To explore these issues, Gabbe needed to figure out an approach. Most journalists wouldn’t try this type of documentary, he has said, because they would need permission from the government. But Gabbe, a 1966 alum of Northeastern University, had an advantage: gabbegroup, a public relations and marketing firm he founded in 1980, has an affiliate office in Shanghai, and his knowledge of the the country allowed him to travel and film in 20 locations around the sprawling country under the radar – as a tourist.

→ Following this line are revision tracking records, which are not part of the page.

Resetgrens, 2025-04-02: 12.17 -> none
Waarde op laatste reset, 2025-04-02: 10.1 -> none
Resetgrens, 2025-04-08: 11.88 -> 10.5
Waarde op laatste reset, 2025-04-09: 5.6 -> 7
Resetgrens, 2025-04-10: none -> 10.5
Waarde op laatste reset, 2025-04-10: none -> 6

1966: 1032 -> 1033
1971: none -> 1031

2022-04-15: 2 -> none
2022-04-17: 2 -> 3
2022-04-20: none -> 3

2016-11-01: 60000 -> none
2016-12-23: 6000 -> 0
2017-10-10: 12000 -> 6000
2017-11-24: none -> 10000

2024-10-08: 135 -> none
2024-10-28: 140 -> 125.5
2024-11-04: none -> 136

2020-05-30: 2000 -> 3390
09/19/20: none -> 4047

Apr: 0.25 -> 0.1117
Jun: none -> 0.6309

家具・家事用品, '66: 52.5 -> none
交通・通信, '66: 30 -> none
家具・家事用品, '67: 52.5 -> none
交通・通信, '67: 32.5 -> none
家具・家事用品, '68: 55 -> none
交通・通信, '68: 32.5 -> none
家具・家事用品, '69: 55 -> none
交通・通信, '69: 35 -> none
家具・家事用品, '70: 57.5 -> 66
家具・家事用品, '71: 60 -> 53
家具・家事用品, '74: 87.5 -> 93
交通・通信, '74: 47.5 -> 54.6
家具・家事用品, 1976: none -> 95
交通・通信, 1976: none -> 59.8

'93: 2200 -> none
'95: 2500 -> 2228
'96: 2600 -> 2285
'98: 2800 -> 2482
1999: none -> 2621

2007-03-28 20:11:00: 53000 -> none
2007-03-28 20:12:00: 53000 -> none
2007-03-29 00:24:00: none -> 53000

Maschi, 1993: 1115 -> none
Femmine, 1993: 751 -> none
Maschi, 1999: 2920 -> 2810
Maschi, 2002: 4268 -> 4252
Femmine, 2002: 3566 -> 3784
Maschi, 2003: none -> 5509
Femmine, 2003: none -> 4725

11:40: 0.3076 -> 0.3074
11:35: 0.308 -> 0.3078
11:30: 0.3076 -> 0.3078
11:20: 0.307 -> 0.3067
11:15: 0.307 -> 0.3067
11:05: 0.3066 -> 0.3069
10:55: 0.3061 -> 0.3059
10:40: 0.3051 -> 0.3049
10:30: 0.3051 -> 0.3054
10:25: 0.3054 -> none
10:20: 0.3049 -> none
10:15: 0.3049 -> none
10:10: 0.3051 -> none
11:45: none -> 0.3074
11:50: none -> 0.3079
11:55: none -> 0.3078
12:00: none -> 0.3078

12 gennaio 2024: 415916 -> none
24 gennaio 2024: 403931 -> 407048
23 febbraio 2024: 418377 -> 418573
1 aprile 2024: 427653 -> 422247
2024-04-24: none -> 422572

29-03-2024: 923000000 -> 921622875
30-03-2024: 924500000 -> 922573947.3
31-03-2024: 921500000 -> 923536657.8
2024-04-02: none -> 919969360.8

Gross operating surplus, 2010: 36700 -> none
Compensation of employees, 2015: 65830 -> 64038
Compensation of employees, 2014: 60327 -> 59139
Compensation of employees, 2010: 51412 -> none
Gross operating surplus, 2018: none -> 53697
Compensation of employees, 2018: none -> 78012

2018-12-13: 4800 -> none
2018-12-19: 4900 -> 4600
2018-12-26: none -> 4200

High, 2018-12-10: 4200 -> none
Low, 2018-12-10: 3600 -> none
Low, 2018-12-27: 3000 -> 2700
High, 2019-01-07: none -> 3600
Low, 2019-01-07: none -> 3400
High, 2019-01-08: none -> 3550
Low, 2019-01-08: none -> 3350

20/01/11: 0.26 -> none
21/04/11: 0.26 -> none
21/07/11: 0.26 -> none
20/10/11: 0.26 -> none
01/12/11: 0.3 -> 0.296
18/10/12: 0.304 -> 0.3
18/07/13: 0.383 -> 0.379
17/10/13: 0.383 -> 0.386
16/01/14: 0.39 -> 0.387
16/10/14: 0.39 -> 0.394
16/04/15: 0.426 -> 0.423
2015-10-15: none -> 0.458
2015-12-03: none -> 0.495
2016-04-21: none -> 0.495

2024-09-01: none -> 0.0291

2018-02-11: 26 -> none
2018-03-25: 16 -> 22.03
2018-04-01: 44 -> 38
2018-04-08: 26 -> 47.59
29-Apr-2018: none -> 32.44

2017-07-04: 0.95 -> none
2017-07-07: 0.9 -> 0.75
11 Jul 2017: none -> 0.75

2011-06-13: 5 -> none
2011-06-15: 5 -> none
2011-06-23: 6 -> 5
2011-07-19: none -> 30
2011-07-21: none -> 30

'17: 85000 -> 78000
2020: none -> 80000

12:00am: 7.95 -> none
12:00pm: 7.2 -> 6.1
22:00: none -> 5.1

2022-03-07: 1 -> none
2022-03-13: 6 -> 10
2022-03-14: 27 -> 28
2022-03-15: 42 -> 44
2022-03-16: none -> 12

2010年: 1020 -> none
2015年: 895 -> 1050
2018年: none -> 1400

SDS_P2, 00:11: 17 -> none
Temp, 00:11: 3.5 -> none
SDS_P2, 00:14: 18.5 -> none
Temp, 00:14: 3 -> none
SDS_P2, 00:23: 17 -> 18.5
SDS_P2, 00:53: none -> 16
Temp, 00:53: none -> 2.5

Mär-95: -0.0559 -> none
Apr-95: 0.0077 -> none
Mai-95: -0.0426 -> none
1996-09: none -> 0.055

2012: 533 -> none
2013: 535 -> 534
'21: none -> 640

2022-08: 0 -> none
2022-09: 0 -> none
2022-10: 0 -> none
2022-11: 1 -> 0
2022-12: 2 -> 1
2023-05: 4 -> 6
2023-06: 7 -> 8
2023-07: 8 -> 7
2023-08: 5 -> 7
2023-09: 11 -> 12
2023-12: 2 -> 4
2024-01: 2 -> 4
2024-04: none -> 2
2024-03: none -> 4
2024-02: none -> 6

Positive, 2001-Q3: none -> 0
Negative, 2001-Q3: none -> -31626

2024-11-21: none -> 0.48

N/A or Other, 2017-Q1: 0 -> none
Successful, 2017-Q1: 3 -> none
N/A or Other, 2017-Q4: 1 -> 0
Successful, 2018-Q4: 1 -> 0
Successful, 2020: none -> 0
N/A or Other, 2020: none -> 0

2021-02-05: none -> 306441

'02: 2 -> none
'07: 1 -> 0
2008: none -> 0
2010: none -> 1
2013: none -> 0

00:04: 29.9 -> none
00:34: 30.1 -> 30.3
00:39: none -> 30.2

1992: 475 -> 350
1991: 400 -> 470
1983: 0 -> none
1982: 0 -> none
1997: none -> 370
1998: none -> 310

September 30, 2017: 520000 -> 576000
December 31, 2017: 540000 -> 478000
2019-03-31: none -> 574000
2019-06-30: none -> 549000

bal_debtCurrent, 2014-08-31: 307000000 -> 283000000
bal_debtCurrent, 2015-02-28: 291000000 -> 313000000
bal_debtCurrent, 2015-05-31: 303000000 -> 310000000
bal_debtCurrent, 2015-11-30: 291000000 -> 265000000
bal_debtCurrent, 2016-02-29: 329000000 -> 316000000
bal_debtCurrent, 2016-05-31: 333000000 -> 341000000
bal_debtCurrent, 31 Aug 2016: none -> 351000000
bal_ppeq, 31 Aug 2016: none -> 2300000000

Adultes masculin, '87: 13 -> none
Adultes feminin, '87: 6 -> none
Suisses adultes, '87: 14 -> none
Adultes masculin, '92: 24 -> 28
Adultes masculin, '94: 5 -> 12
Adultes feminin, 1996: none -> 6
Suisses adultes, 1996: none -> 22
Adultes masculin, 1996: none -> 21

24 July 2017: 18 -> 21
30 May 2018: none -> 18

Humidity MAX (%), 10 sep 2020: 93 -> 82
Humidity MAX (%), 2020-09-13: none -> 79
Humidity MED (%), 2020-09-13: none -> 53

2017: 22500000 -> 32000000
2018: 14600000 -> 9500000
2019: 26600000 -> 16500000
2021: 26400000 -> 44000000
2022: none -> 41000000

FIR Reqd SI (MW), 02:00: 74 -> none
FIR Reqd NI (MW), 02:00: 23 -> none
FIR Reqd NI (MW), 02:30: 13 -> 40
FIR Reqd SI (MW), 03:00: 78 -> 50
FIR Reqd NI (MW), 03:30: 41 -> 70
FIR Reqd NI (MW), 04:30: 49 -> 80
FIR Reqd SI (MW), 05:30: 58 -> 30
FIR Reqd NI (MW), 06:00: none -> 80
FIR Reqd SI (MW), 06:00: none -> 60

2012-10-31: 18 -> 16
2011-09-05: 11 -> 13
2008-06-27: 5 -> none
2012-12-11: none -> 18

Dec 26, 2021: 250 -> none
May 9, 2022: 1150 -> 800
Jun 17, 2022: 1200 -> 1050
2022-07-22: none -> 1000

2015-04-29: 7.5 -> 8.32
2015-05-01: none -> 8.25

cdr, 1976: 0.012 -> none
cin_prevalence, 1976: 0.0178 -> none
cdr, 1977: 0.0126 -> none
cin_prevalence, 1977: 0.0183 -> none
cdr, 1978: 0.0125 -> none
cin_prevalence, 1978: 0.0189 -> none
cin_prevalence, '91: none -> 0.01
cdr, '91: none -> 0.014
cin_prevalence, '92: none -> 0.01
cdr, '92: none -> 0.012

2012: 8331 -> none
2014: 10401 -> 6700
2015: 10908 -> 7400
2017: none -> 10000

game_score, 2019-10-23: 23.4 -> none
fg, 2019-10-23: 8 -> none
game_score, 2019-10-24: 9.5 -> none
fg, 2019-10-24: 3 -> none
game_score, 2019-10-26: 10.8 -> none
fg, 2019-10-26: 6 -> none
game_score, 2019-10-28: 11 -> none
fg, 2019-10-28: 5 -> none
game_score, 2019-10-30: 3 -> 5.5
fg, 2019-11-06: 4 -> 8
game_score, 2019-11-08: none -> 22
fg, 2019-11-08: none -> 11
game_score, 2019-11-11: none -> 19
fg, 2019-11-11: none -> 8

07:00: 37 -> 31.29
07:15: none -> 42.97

From the March premiere of the film at Northeastern:
“Journey with the Giant” enters the daily life of factory workers, teachers, merchants, tourists, clerics and the like, showing the extraordinary scope of change in that vast country and revealing how the Chinese feel about their frenetic new world and the communist party’s autocratic leadership.
The film, which Gabbe calls “an intimate, unvarnished, unsanctioned exploration,” aims to look at China’s growing economic and technological dominance.
“Within the lifetime of most Americans, Pax Americana may only be remembered as a brief interlude, and China could well be the center of our universe,” Gabbe says. “Americans had better pay very close attention … the implications are unprecedented.”
The screening and conversation with Gabbe starts at 6 p.m. Wednesday at the Cambridge Main Library, 449 Broadway.